3. The star: Eddie Redmayne’s performance has earned raves. Hawking is a complex character, a brilliant, witty and vulnerable mathematician who’s always the smartest person in the room–his joy and humor inspires others to admire and support him. Redmayne, 32, is a respected character actor (“Les Mis”) who twisted his body and researched Hawking and ALS; he’s ready to earn his first Oscar nomination. See Daniel Day Lewis in “My Left Foot”; on the other hand Fox Searchlight’s campaign for John Hawkes’ extraordinary performance as a polio victim in “The Sessions” didn’t make the Oscar cut in a competitive year, which this is shaping up to be.
4. The heartstrings: Hawking is an outsider not only because of his smarts but because he suffers from motor-neuron disease ALS, which atrophies his muscles until he is wheelchair-bound and can hardly talk. He winds up using a motorized chair equipped with a computer and voicebox. He adapts and perseveres with the help of others and has earned many awards and plaudits for his work.

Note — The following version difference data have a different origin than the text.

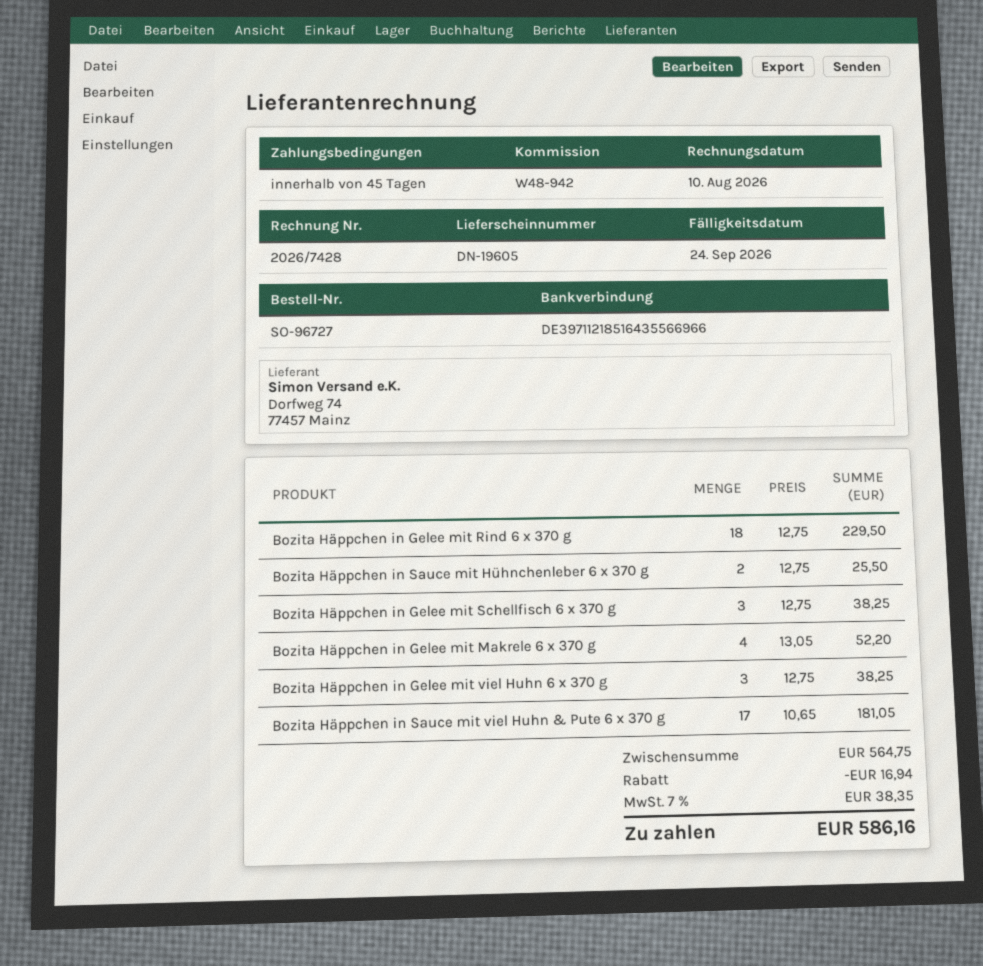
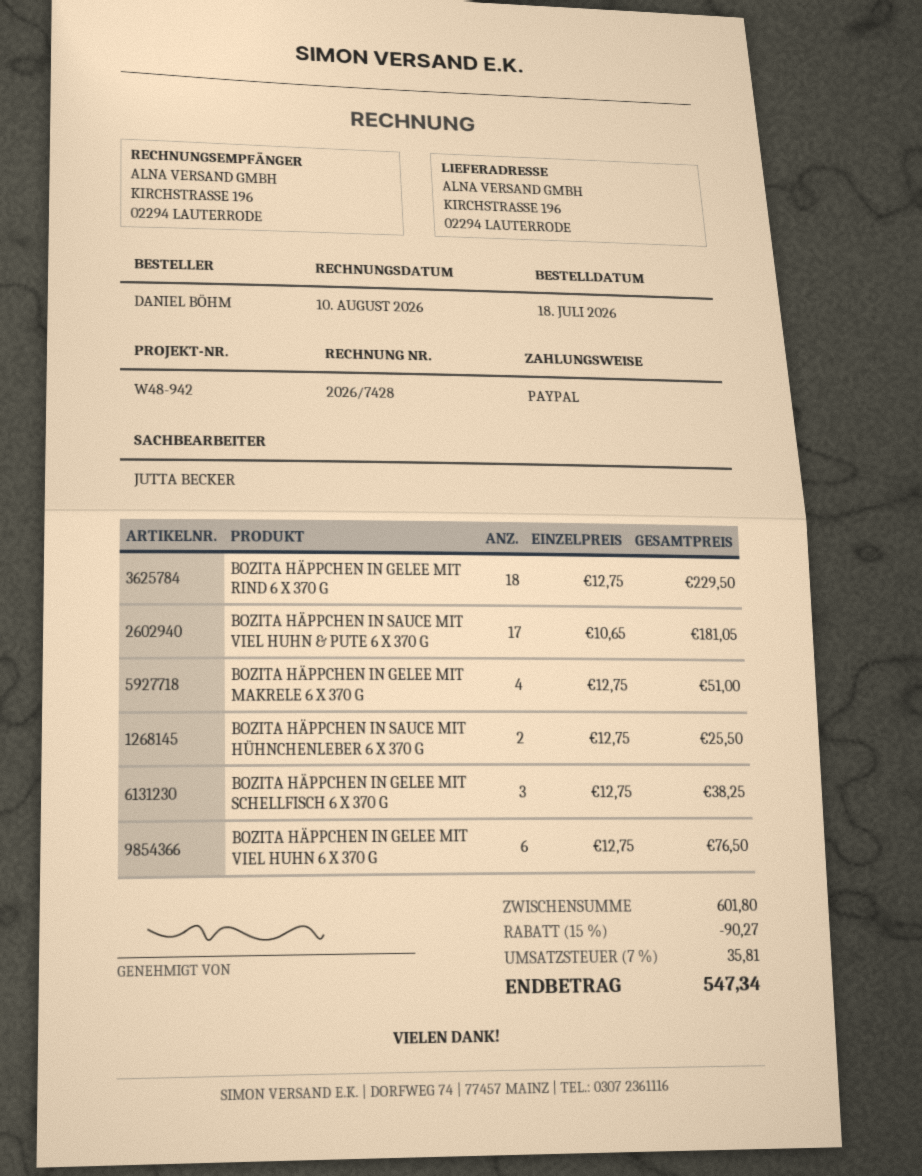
Bozita Häppchen in Gelee mit Makrele 6 x 370 g: 4 x 13.05 = 52.20 -> 4 x 12.75 = 51.00
Bozita Häppchen in Gelee mit viel Huhn 6 x 370 g: 3 x 12.75 = 38.25 -> 6 x 12.75 = 76.50
subtotal: 564.75 -> 601.80
discount: 16.94 -> 90.27
tax: 7% = 38.35 -> 7% = 35.81
total: 586.16 -> 547.34

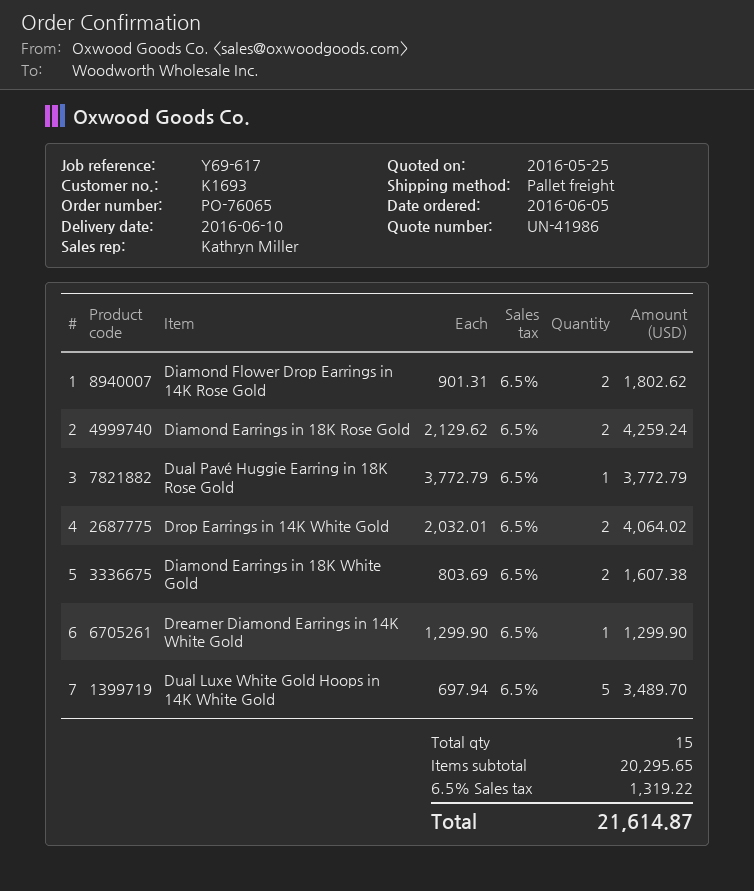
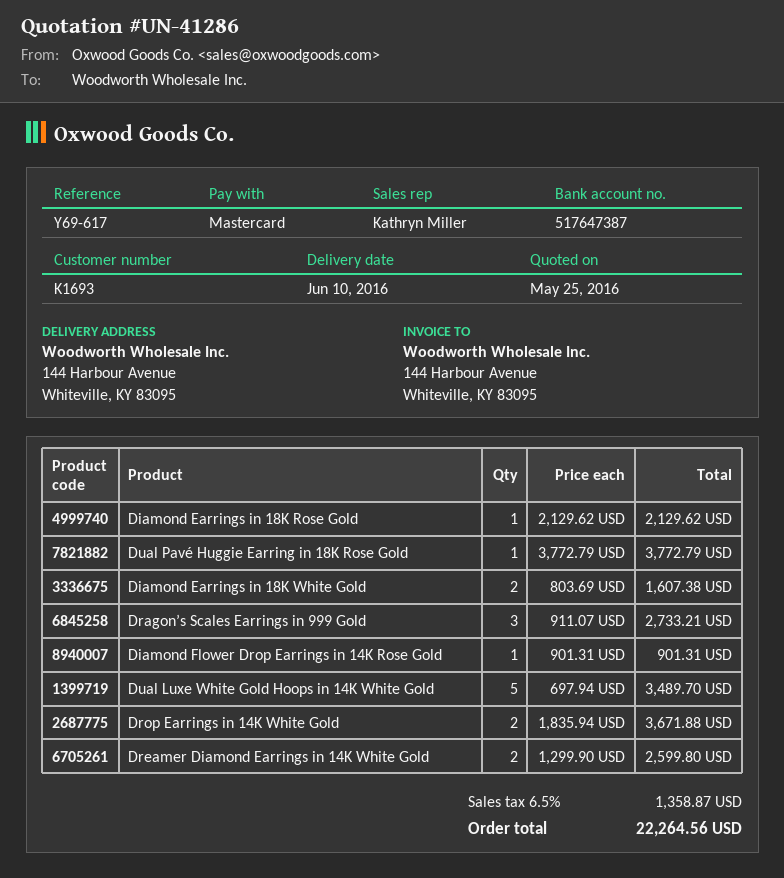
quote number: UN-41986 -> UN-41286
Diamond Flower Drop Earrings in 14K Rose Gold: 2 x 901.31 = 1802.62 -> 1 x 901.31 = 901.31
Diamond Earrings in 18K Rose Gold: 2 x 2129.62 = 4259.24 -> 1 x 2129.62 = 2129.62
Drop Earrings in 14K White Gold: 2 x 2032.01 = 4064.02 -> 2 x 1835.94 = 3671.88
Dreamer Diamond Earrings in 14K White Gold: 1 x 1299.90 = 1299.90 -> 2 x 1299.90 = 2599.80
Dragon’s Scales Earrings in 999 Gold: none -> 3 x 911.07 = 2733.21
tax: 6.5% = 1319.22 -> 6.5% = 1358.87
total: 21614.87 -> 22264.56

5. The costar: His best friend is his wife Jane Hawking, an equally heroic and brainy Modern Language professor (Felicity Jones, “Like Crazy,” “The Invisible Woman”) who marries the scientist even after his ALS diagnosis. Their romance produces three children, as his sexual functioning is not governed by the part of his brain that ALS has damaged. She supports his work, but struggles heroically to take care of him and run the household, while seeking help from a friendly choirmaster (Charlie Cox of “Boardwalk Empire”) who becomes a member of the family. She acts as a communicator and enabler so that Hawking can interact with the outside world. She literally saves his life. Jones is ready to earn her first Oscar nomination.
6. The script: A more straightforward biopic, “The Theory of Everything” is adapted by Hawking obsessive Anthony McCarten from Jane Hawking’s memoir “Travelling to Infinity: My Life with Stephen Hawking.”
7. The director: Successful in his native UK, documentary and fiction veteran James Marsh (“Shadow Dancer,” “Project Nim”) directed Oscar-winning documentary “Man on Wire,” about tightrope walker Philippe Petit. He’s a respected industry insider and member of the awards club.
8. The reviews: So far it’s at 77% on the RT Tomatometer.